Exercise description
Scan the entries below and extract each line with the word "section" in it.

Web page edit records
*** Block opens ***

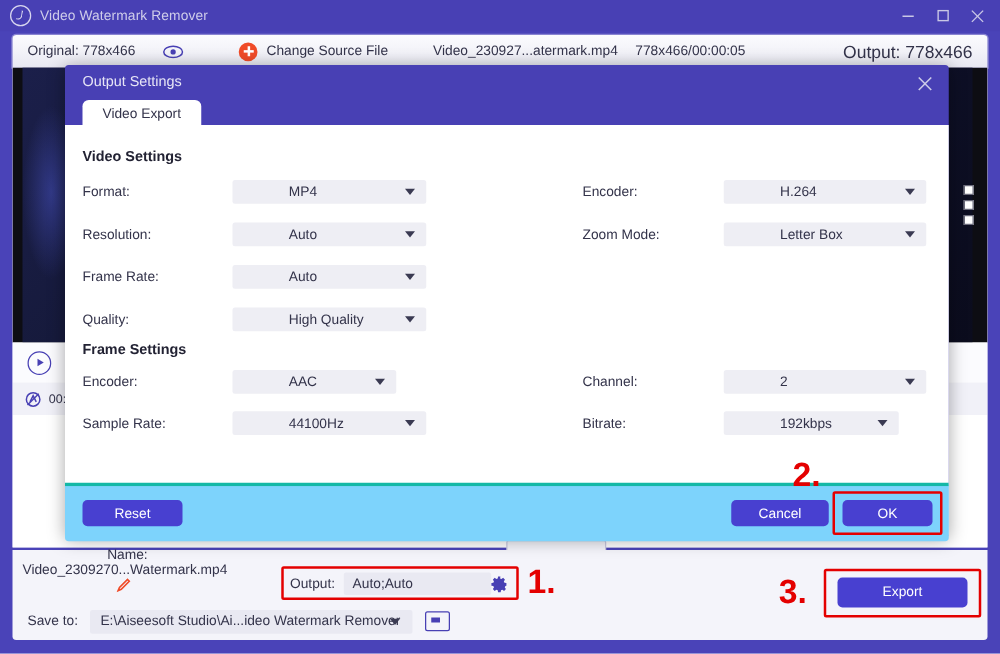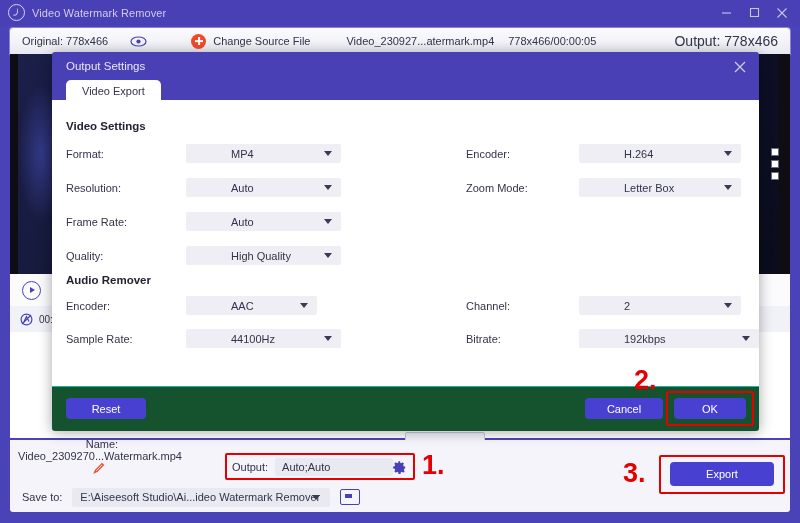--- a/index.html
+++ b/index.html
@@ -657,7 +657,7 @@
         <div class="caret"></div>
       </div>
 
-      <div class="section-title" style="left:14px; top:174px;">Audio Remover</div>
+      <div class="section-title" style="left:14px; top:174px;">Frame Settings</div>
 
       <div class="field" style="left:14px; top:196px;">
         <span class="f-label">Encoder:</span>

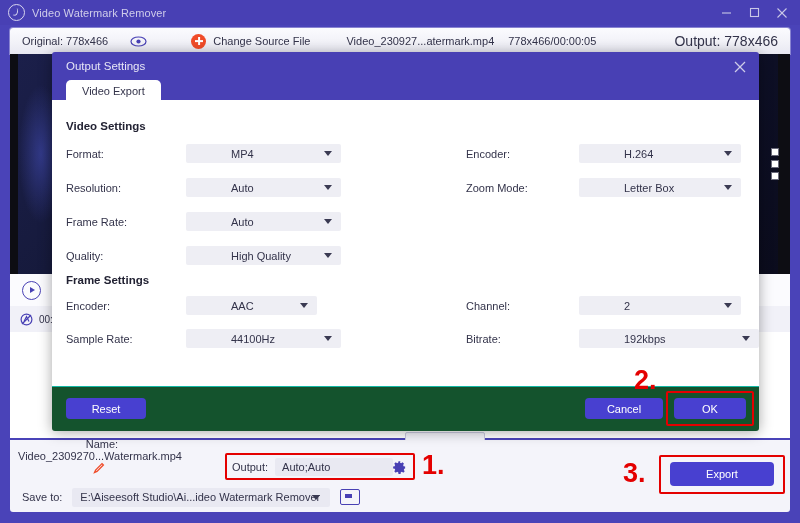--- a/index.html
+++ b/index.html
@@ -686,7 +686,7 @@
       <div class="field" style="left:414px; top:229px;">
         <span class="f-label">Bitrate:</span>
       </div>
-      <div class="select" style="left:527px; top:229px; width:180px;">
+      <div class="select" style="left:527px; top:229px; width:140px;">
         <span>192kbps</span>
         <div class="caret"></div>
       </div>

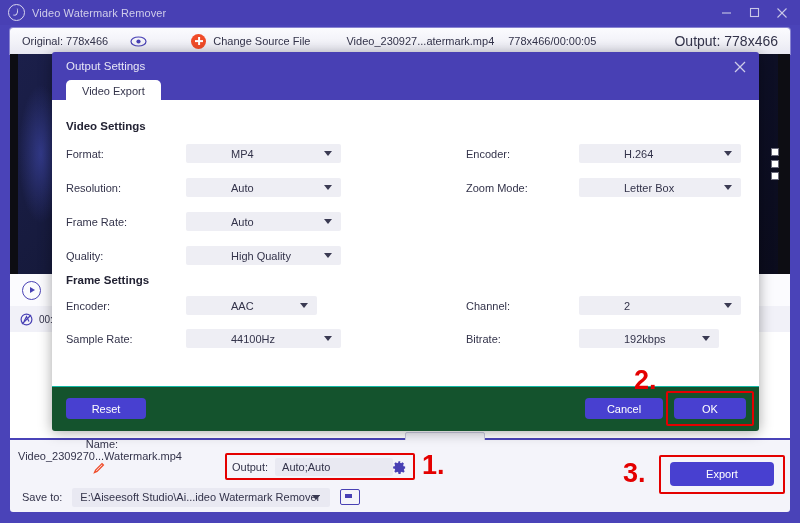--- a/index.html
+++ b/index.html
@@ -456,8 +456,8 @@
     position: absolute;
     left: 0; top: 286px;
     width: 707px; height: 44px;
-    background: #14532d;
-    border-top: 1px solid #14b8a6;
+    background: #7dd3fc;
+    border-top: 3px solid #14b8a6;
     border-radius: 0 0 3px 3px;
   }
   .btn {

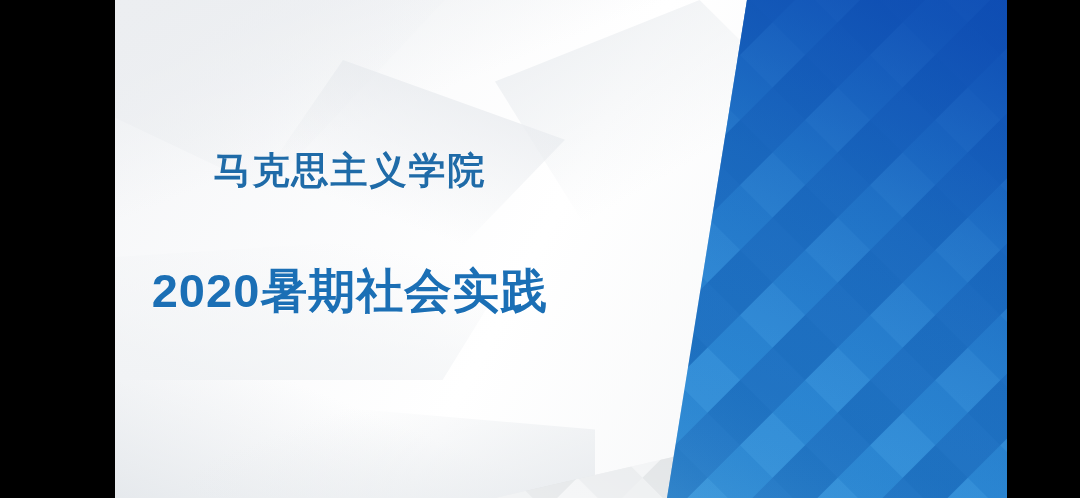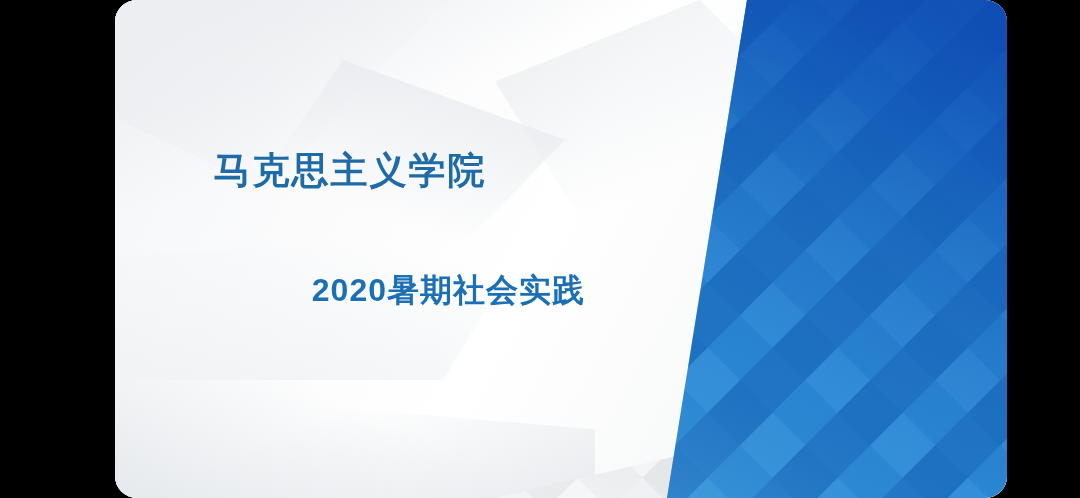--- a/index.html
+++ b/index.html
@@ -14,7 +14,7 @@
 
   
   #slide-canvas{position:absolute;left:115px;top:0;width:892px;height:498px;overflow:hidden;
-    background:#ffffff;border-radius:22px;}
+    background:#ffffff;}
 
   
   #bg-facets{position:absolute;inset:0;

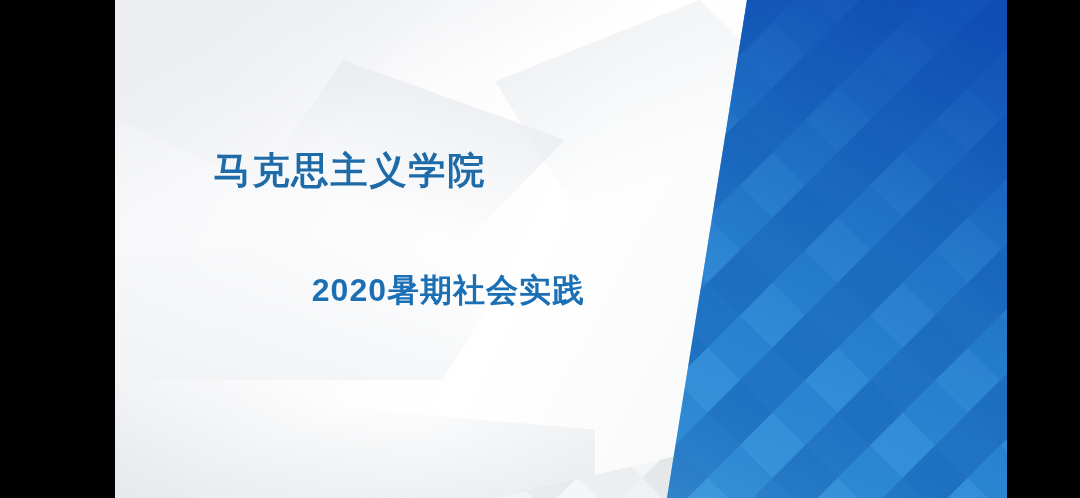--- a/index.html
+++ b/index.html
@@ -53,8 +53,8 @@
     font-size:37px;font-weight:700;letter-spacing:2px;color:#1f6ba8;
     font-family:"Liberation Sans","DejaVu Sans",sans-serif;
     text-shadow:0 1px 0 rgba(255,255,255,.6);}
-  #title{position:absolute;left:0;top:262px;width:470px;text-align:right;
-    font-size:32px;font-weight:700;line-height:57px;letter-spacing:1px;color:#1b6fb5;
+  #title{position:absolute;left:0;top:262px;width:470px;text-align:center;
+    font-size:47px;font-weight:700;line-height:57px;letter-spacing:1px;color:#1b6fb5;
     font-family:"Liberation Sans","DejaVu Sans",sans-serif;
     text-shadow:0 1px 0 rgba(255,255,255,.55);}
   .title-line{display:block;white-space:nowrap;}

*** Block closes ***

The completed task
-      <div class="section-title" style="left:14px; top:174px;">Audio Remover</div>
+      <div class="section-title" style="left:14px; top:174px;">Frame Settings</div>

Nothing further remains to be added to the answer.